In March 2013, Fusion-io acquired the Linux software defined storage firm ID7, developers of the SCST generic SCSI target layer.

At Storage Field Day 3, Fusion-io announced their acquisition of NexGen Storage in April 2013 for $114 million cash and $5 million in stock.
NexGen was located in Louisville, Colorado and had a product it called n5, which it announced in November 2011 and upgraded in July 2012.
The n5 was a hybrid product including hard disk drives as well as flash memory, aiming to provide more consistent performance guarantees than only disks. The n5 was renamed ioControl hybrid storage after acquisition.

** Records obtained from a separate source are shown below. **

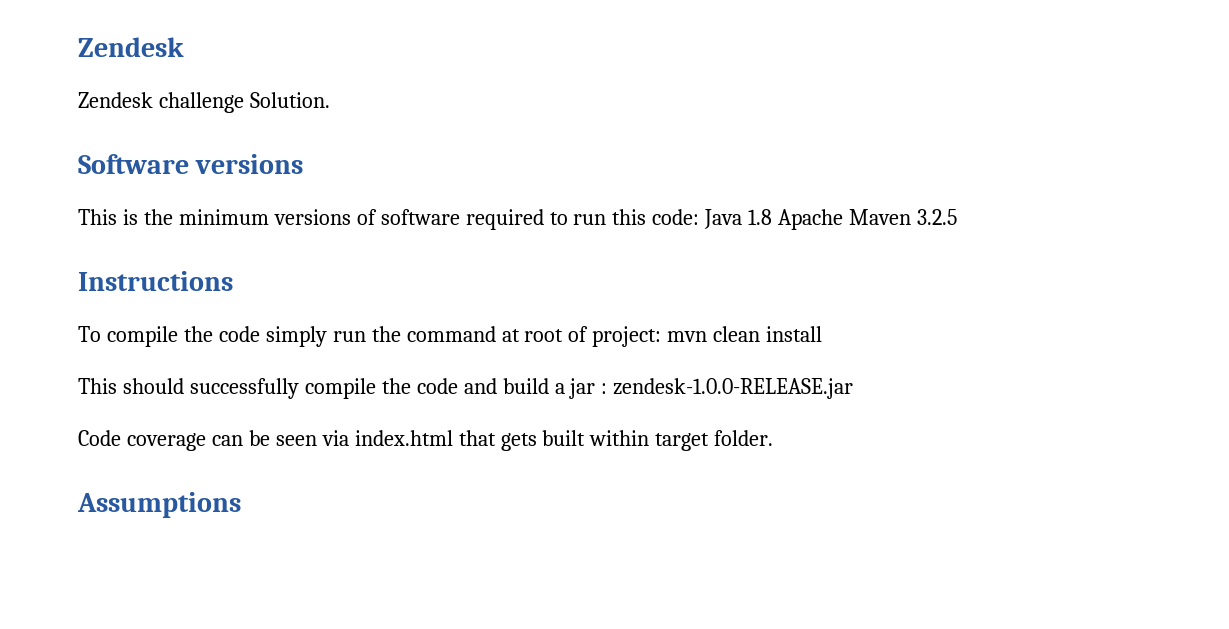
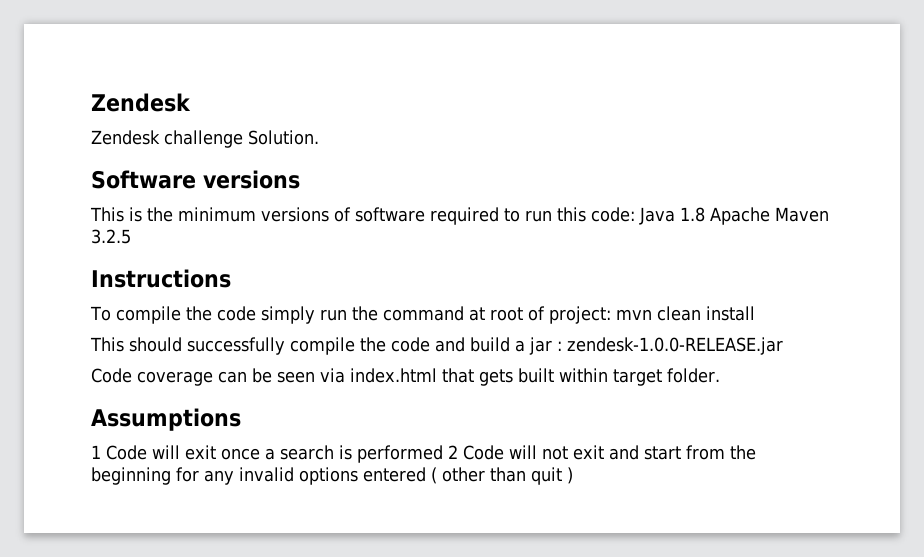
+ 1 Code will exit once a search is performed 2 Code will not exit and start from the beginning for any invalid options entered ( other than quit )

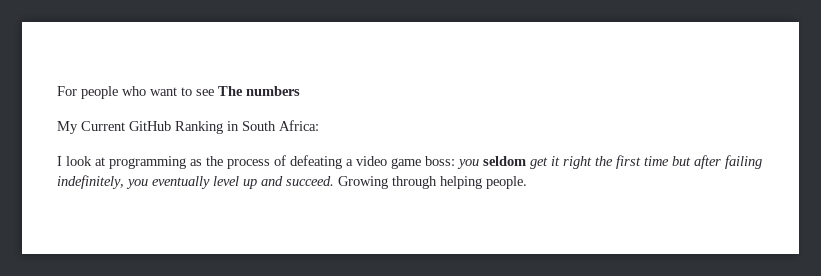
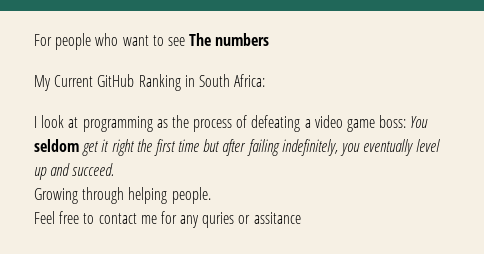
- I look at programming as the process of defeating a video game boss: you seldom get it right the first time but after failing indefinitely, you eventually level up and succeed. Growing through helping people.
+ I look at programming as the process of defeating a video game boss: You seldom get it right the first time but after failing indefinitely, you eventually level up and succeed.
+ Growing through helping people.
+ Feel free to contact me for any quries or assitance

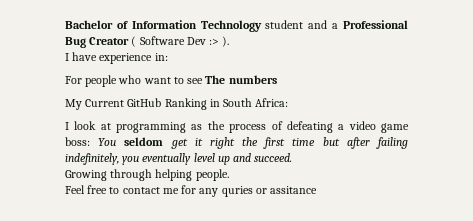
+ Bachelor of Information Technology student and a Professional Bug Creator ( Software Dev :> ).
+ I have experience in:

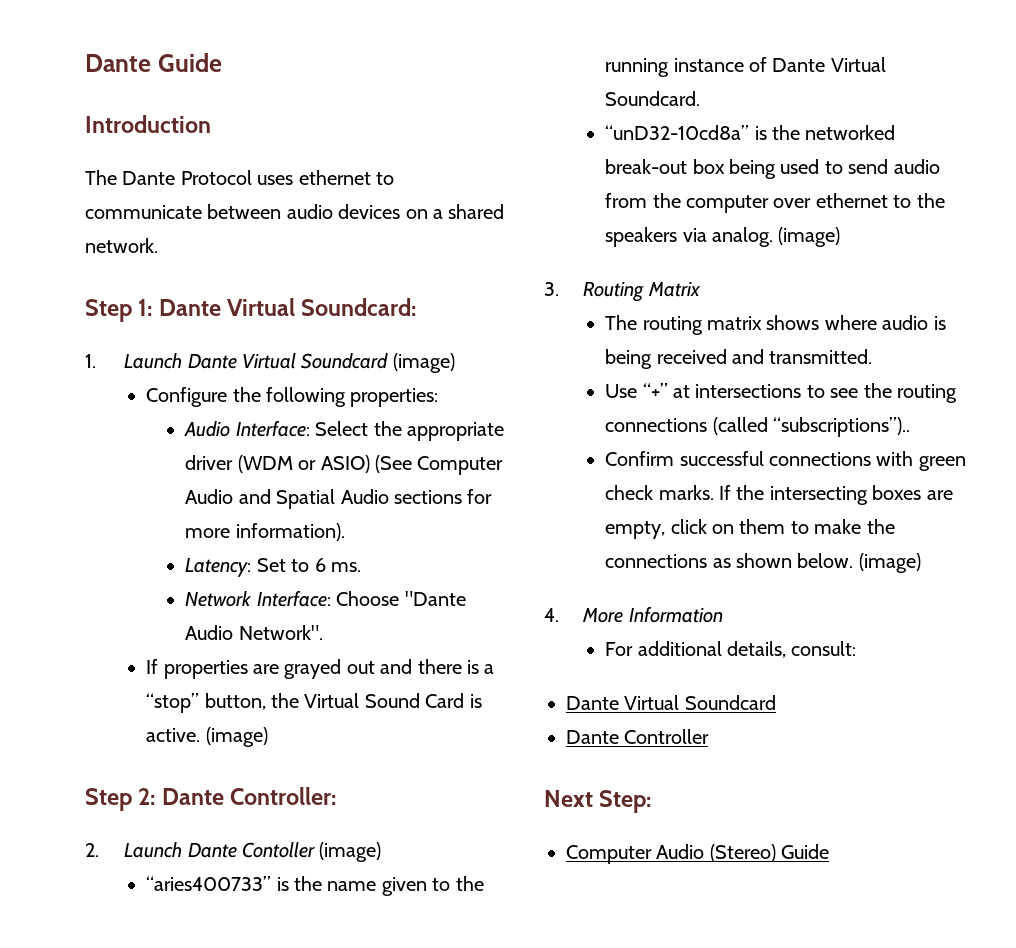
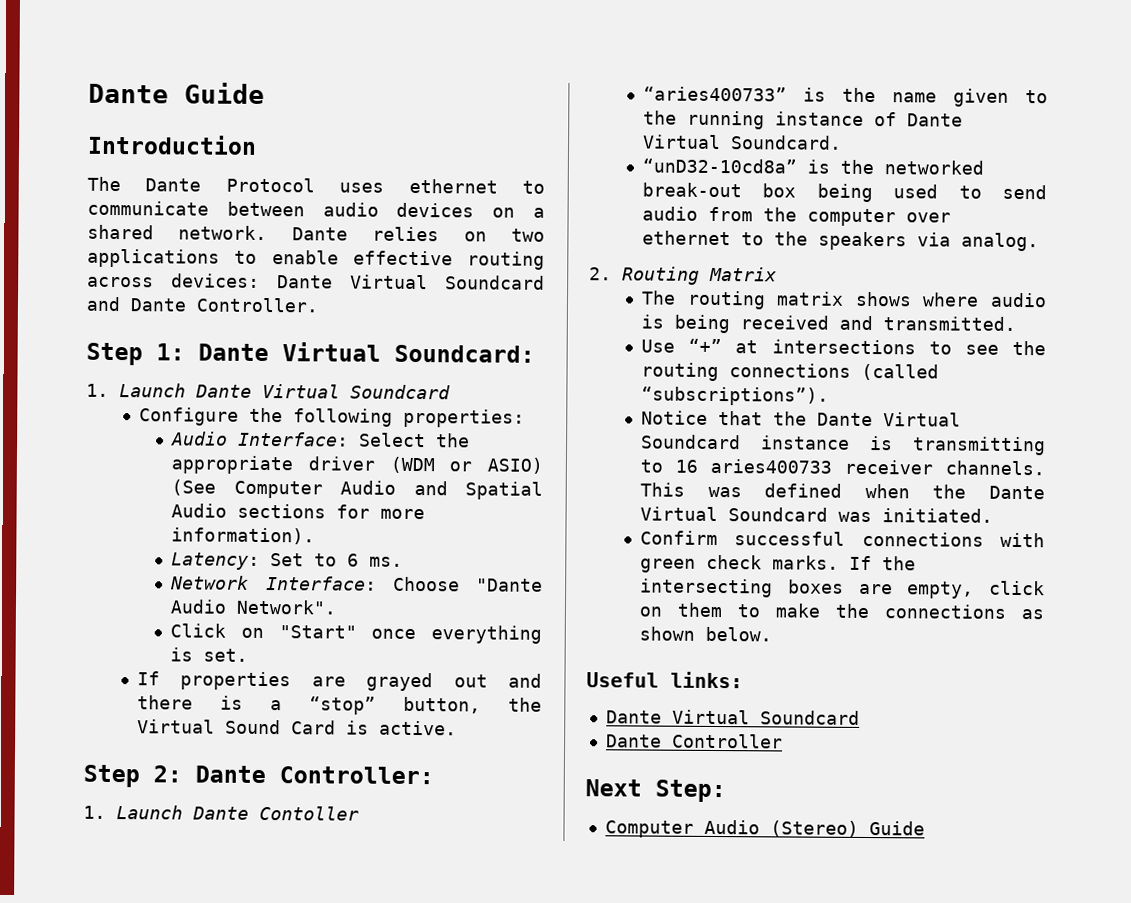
+ Dante relies on two applications to enable effective routing across devices: Dante Virtual Soundcard and Dante Controller.
- 1. Launch Dante Virtual Soundcard (image)
+ 1. Launch Dante Virtual Soundcard
+ Click on "Start" once everything is set.
- If properties are grayed out and there is a “stop” button, the Virtual Sound Card is active. (image)
+ If properties are grayed out and there is a “stop” button, the Virtual Sound Card is active.
- 2. Launch Dante Contoller (image)
+ 1. Launch Dante Contoller
- “unD32-10cd8a” is the networked break-out box being used to send audio from the computer over ethernet to the speakers via analog. (image)
- 3. Routing Matrix
+ “unD32-10cd8a” is the networked break-out box being used to send audio from the computer over ethernet to the speakers via analog.
+ 2. Routing Matrix
- Use “+” at intersections to see the routing connections (called “subscriptions”)..
+ Use “+” at intersections to see the routing connections (called “subscriptions”).
+ Notice that the Dante Virtual Soundcard instance is transmitting to 16 aries400733 receiver channels. This was defined when the Dante Virtual Soundcard was initiated.
- If the intersecting boxes are empty, click on them to make the connections as shown below. (image)
- 4. More Information
- For additional details, consult:
+ If the intersecting boxes are empty, click on them to make the connections as shown below.
+ Useful links:

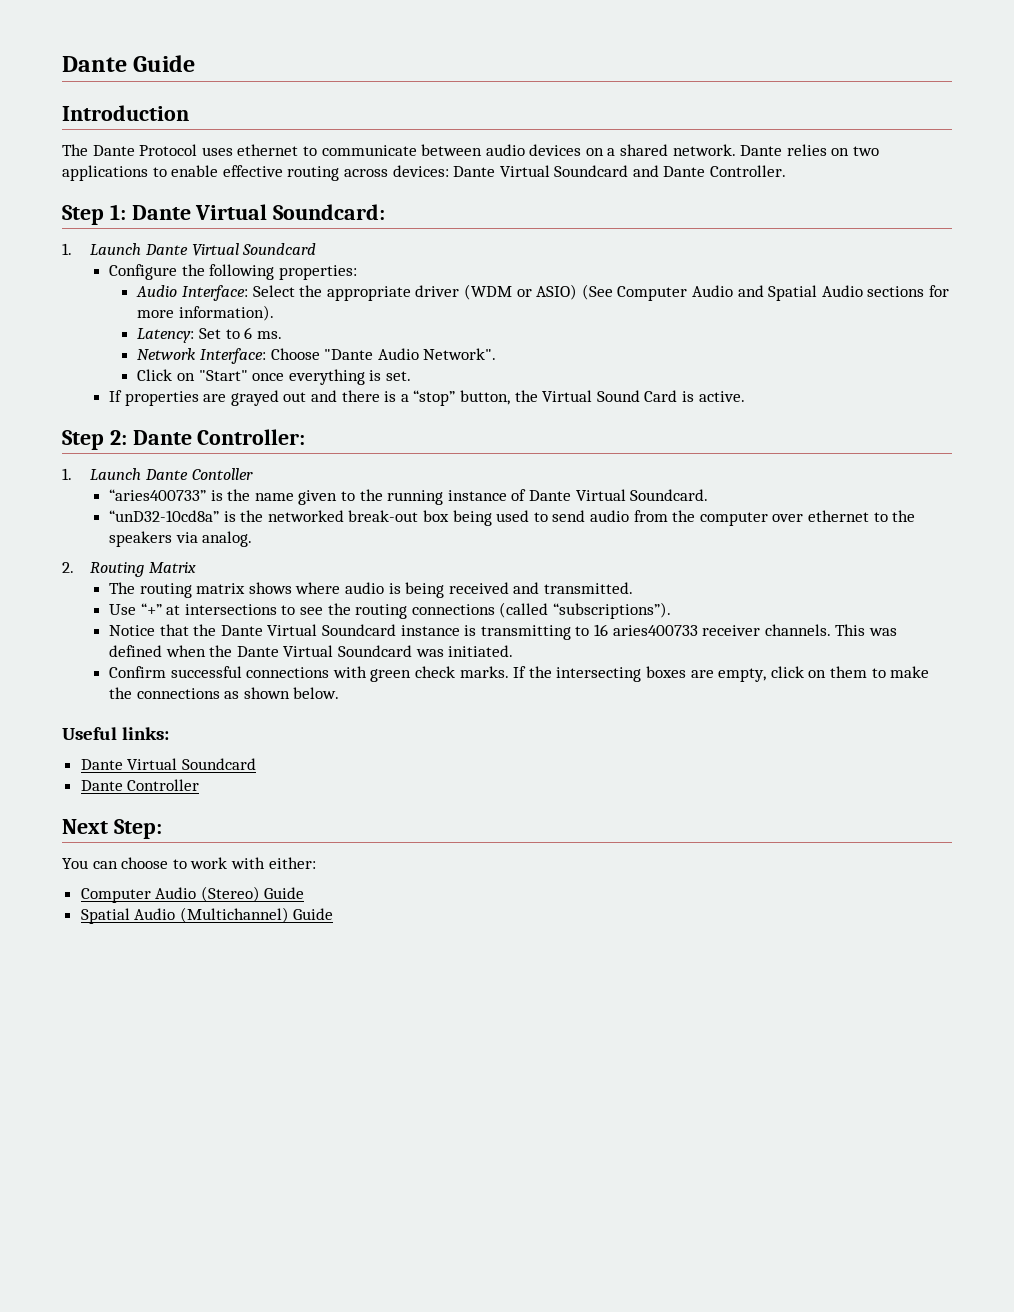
+ You can choose to work with either:
+ Spatial Audio (Multichannel) Guide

In May 2013, the co-founders David Flynn (CEO) and Rick White (CMO) left. In October 2013, Dennis Wolff, its CFO, left.
In November 2013, the Btrfs developers Chris Mason and Josef Bacik left Fusion-io for Facebook.

In 2012 and 2013, Fusion-io was criticized for depending too heavily on two major customers—Facebook and Apple. However, during the F2Q 2014 earnings call, it was made clear that in Q2 the orders of twelve customers exceeded $1 million each.

A scalable multi-queue block layer for the Linux kernel was developed by Fusion-io engineers Axboe and Shaohua Li, and merged into the Linux kernel mainline in kernel version 3.13, released on January 19, 2014. This new block layer uses parallelism (and thus provides much higher performance) offered by SSDs using NVM Express. With the release of Linux kernel version 3.13, only the virtioblk driver has been modified to actually use this new interface. A technical presentation paper of this new feature was published at ACM SYSTOR'13.

During the first half of 2014, Fusion-io sponsored conversion of the Linux kernel SCSI core to the blk-mq approach.

In January 2014, Jens Axboe announced he was leaving Fusion-io to join Facebook.

In June 2014, SanDisk announced its intentions to buy Fusion-io. for about USD $1.1 Billion. SanDisk completed its acquisition of Fusion-io in July 2014.

==Technology==
Fusion-io called their architecture ioMemory.
It was announced at the DEMO conference in 2007, and software called ioSAN was shown in 2008.

In March 2009, Hewlett-Packard announced the HP StorageWorks IO Accelerator adaptation of Fusion-io technology specifically for HP BladeSystem C-Series servers.
IBM’s project Quicksilver, based on Fusion-io technology, showed that solid-state technology in 2008 could deliver 1 million IOPS. By September 2009, IBM offered a PCIe adapter, based on the ioDrive, for IBM servers. In December 2009, IBM announced it would license the technology for an appliance.